** Opening Data listing block **

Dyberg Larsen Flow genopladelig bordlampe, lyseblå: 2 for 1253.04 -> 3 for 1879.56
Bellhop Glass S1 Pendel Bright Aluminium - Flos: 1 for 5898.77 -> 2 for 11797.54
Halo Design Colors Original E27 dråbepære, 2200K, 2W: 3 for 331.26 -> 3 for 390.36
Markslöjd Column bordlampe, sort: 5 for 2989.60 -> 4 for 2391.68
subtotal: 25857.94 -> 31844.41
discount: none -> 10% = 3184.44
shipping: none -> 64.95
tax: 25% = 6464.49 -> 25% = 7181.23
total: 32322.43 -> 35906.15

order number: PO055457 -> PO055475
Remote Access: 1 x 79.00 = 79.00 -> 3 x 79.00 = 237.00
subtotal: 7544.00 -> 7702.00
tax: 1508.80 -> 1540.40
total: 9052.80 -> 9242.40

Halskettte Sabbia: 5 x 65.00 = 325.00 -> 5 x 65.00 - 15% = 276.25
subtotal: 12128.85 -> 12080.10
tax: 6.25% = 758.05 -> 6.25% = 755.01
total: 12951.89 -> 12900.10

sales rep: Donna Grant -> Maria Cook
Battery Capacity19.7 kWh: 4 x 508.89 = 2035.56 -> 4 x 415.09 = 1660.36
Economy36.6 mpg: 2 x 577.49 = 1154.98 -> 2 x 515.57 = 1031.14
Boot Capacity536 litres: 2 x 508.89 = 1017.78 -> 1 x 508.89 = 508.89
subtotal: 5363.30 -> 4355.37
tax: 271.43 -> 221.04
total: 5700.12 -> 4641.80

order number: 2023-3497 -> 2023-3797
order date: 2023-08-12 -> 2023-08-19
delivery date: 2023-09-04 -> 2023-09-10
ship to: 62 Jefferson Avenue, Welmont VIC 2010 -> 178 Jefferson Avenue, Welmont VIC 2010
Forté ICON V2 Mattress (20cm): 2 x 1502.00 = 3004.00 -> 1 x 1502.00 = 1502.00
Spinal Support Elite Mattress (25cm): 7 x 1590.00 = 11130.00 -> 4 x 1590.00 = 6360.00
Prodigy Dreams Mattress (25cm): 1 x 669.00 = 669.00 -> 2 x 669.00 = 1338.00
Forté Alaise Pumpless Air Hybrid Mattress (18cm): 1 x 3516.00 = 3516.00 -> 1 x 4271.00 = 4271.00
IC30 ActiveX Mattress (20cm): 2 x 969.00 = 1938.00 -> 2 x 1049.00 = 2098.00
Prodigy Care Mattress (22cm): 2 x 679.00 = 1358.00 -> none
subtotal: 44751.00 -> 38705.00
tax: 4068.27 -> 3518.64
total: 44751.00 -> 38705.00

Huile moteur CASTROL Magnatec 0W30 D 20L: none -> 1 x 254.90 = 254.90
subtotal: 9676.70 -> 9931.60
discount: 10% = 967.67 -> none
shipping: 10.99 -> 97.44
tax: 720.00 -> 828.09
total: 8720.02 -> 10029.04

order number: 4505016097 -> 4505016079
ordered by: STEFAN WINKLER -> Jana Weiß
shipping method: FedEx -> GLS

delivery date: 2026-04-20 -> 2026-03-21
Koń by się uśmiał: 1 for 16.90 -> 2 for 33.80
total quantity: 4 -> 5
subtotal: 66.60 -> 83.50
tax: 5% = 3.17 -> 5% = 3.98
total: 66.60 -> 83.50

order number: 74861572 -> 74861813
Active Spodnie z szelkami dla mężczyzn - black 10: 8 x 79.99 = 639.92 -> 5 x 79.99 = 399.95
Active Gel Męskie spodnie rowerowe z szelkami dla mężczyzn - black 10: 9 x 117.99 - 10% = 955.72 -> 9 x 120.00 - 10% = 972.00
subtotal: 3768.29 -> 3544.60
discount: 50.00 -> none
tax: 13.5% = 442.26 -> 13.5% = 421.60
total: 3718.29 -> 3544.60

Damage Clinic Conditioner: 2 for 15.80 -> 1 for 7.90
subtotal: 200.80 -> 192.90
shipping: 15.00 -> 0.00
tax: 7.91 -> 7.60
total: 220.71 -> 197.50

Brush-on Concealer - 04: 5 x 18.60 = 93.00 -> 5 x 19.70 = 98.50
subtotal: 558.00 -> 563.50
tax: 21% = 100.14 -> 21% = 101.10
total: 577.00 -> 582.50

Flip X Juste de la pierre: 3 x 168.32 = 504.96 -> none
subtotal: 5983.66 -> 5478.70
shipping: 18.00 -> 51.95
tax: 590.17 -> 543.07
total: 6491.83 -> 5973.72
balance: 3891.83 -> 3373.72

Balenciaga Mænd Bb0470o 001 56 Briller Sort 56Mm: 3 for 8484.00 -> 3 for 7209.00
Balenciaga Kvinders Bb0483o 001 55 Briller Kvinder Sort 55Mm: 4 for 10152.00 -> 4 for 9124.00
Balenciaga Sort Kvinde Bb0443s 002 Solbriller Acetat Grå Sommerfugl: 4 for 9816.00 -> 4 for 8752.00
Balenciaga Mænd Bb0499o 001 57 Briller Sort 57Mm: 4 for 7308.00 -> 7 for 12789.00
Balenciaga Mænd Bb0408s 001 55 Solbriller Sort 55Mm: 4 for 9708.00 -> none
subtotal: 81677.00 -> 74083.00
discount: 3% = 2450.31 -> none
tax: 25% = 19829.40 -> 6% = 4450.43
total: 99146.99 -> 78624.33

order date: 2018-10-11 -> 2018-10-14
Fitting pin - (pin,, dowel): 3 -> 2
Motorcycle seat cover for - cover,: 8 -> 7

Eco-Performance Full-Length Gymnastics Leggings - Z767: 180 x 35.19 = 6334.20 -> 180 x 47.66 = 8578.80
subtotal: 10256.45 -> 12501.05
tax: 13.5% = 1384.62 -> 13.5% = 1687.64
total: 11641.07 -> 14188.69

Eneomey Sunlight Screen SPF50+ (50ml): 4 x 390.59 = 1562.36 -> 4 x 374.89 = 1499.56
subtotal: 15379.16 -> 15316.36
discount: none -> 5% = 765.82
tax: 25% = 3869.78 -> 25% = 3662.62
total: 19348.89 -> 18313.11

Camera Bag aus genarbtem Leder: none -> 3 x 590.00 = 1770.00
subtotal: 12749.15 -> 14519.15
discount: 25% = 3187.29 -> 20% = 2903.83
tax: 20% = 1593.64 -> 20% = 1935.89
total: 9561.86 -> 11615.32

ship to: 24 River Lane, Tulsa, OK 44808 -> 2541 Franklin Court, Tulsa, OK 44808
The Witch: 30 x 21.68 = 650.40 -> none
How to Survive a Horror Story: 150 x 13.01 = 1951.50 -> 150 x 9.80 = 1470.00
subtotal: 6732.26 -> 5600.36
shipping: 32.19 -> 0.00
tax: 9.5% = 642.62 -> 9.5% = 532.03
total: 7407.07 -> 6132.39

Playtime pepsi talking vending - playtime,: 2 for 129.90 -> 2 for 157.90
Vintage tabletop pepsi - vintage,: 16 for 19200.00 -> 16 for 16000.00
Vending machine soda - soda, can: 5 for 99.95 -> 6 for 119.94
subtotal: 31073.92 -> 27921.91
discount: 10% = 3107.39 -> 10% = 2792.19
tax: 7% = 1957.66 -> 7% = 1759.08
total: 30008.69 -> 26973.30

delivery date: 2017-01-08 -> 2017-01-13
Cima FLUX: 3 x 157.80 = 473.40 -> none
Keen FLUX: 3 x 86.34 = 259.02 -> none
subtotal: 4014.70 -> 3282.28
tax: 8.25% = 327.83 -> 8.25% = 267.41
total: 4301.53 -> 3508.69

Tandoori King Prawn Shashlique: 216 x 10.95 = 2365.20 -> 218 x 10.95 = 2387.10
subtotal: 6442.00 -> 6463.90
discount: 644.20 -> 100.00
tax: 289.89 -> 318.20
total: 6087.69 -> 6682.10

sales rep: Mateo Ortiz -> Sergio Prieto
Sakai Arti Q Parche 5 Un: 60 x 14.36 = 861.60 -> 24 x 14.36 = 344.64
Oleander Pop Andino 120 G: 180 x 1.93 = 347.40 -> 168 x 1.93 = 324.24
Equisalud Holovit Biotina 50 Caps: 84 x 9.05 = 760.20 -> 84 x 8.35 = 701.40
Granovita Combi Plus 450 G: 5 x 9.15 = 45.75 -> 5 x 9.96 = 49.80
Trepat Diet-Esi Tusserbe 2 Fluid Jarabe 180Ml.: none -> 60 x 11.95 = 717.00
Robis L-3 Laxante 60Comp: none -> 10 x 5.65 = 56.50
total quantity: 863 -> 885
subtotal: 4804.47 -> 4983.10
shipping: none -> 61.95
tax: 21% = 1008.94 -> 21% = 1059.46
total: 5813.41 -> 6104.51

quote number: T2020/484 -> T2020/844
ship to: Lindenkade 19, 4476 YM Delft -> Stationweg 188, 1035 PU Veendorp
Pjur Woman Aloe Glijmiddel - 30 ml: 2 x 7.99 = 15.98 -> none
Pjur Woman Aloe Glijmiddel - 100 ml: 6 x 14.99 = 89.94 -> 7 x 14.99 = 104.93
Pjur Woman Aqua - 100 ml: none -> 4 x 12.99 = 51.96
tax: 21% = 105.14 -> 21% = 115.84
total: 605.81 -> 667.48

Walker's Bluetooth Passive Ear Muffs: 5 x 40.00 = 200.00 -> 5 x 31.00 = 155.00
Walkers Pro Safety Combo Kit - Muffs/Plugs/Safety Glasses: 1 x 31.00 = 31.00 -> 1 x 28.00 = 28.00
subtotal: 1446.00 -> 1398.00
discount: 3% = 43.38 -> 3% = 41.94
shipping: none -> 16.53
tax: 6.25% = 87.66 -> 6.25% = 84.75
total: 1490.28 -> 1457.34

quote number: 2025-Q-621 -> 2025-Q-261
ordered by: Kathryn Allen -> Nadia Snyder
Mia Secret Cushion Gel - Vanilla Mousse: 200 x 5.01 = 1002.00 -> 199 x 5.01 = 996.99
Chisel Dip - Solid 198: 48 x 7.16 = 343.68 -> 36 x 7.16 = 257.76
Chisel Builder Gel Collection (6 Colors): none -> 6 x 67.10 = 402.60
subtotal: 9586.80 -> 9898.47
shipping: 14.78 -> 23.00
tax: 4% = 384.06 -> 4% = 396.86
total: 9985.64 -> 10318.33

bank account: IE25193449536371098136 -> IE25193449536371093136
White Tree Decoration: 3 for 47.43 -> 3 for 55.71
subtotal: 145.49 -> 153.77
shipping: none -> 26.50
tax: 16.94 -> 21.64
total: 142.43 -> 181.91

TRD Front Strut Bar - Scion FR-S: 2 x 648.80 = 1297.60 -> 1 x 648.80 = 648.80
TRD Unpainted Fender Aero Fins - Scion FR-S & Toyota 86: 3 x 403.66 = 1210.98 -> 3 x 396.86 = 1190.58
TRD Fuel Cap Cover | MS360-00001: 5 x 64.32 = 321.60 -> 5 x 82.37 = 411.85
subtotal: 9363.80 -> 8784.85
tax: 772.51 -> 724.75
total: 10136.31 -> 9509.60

** Closing Data listing block **

* **Task statement**: Within the listing above, the range opens at the line with "tax: 20% = 1593.64 -> 20% = 1935.89" and closes at the line with "total: 7407.07 -> 6132.39". Reproduce exactly the lines of that range, including both ends.

* **Exercise response**:
tax: 20% = 1593.64 -> 20% = 1935.89
total: 9561.86 -> 11615.32

ship to: 24 River Lane, Tulsa, OK 44808 -> 2541 Franklin Court, Tulsa, OK 44808
The Witch: 30 x 21.68 = 650.40 -> none
How to Survive a Horror Story: 150 x 13.01 = 1951.50 -> 150 x 9.80 = 1470.00
subtotal: 6732.26 -> 5600.36
shipping: 32.19 -> 0.00
tax: 9.5% = 642.62 -> 9.5% = 532.03
total: 7407.07 -> 6132.39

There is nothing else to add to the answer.